• [YOUR OBJECTIVE]: Every line of the data below that holds the string "span" needs to be reported.
*** RECORDS FOR PROCESSING ***
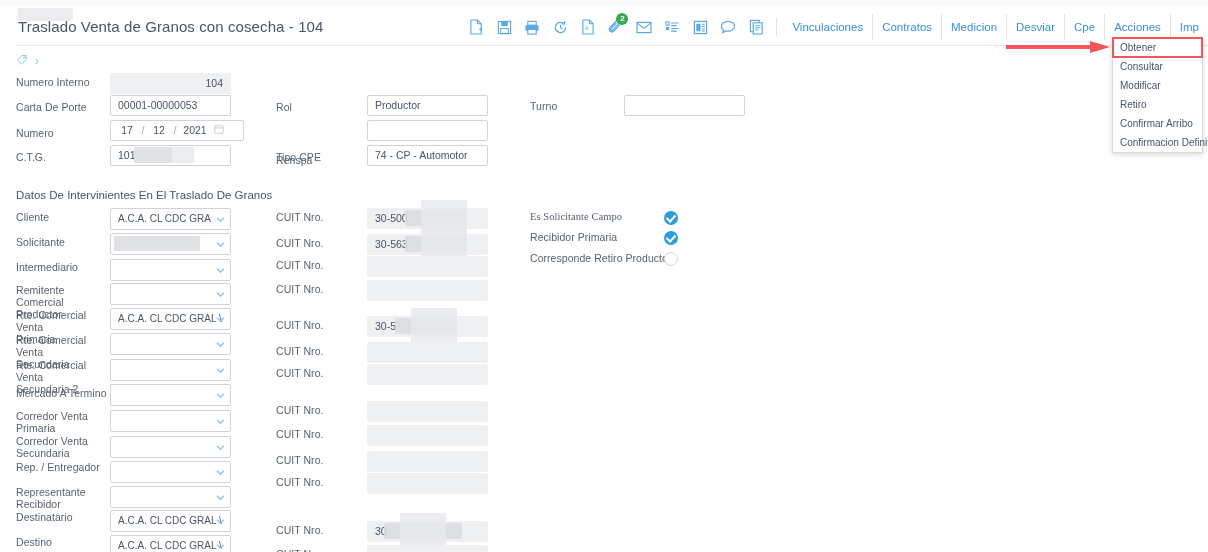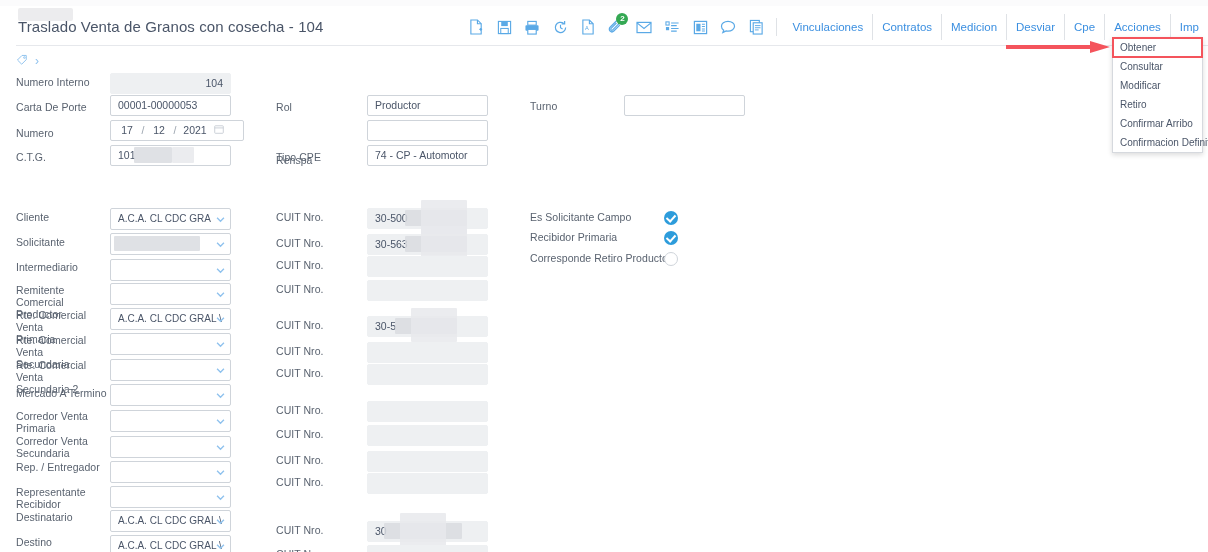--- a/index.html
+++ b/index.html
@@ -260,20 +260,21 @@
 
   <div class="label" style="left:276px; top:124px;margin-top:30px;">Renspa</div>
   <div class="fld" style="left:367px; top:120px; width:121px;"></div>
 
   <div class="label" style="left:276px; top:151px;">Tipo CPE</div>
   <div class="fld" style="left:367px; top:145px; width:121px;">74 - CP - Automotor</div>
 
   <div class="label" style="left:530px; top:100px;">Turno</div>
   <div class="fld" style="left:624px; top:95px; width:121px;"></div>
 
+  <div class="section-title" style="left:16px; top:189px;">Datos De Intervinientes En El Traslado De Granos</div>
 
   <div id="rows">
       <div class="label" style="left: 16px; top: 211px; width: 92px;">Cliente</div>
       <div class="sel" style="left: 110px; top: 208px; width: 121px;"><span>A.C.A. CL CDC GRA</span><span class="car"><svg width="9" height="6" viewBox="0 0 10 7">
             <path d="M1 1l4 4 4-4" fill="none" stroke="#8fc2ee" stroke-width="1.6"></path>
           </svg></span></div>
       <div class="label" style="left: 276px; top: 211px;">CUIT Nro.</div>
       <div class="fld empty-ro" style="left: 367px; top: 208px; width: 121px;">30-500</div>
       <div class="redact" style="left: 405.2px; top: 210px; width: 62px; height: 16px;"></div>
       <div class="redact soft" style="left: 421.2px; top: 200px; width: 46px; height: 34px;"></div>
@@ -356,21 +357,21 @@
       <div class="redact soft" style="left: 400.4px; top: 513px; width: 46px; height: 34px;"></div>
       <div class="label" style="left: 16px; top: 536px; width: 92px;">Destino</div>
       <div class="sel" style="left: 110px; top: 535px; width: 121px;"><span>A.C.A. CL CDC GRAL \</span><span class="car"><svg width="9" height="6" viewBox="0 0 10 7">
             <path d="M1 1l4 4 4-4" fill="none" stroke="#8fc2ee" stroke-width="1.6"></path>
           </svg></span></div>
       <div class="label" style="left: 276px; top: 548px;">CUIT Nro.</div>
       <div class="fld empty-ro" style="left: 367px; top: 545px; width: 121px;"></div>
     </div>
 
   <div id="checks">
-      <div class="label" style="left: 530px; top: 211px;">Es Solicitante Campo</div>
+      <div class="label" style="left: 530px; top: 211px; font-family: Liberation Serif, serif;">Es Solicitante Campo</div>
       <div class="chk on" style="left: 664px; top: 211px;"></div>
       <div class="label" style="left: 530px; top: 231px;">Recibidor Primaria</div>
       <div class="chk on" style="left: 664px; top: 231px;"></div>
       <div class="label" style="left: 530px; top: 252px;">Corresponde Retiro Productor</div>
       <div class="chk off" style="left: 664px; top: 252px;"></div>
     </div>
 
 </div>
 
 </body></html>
*** End of RECORDS FOR PROCESSING ***
• [FINISHED TASK]:
       <div class="sel" style="left: 110px; top: 208px; width: 121px;"><span>A.C.A. CL CDC GRA</span><span class="car"><svg width="9" height="6" viewBox="0 0 10 7">
           </svg></span></div>
       <div class="sel" style="left: 110px; top: 535px; width: 121px;"><span>A.C.A. CL CDC GRAL \</span><span class="car"><svg width="9" height="6" viewBox="0 0 10 7">
           </svg></span></div>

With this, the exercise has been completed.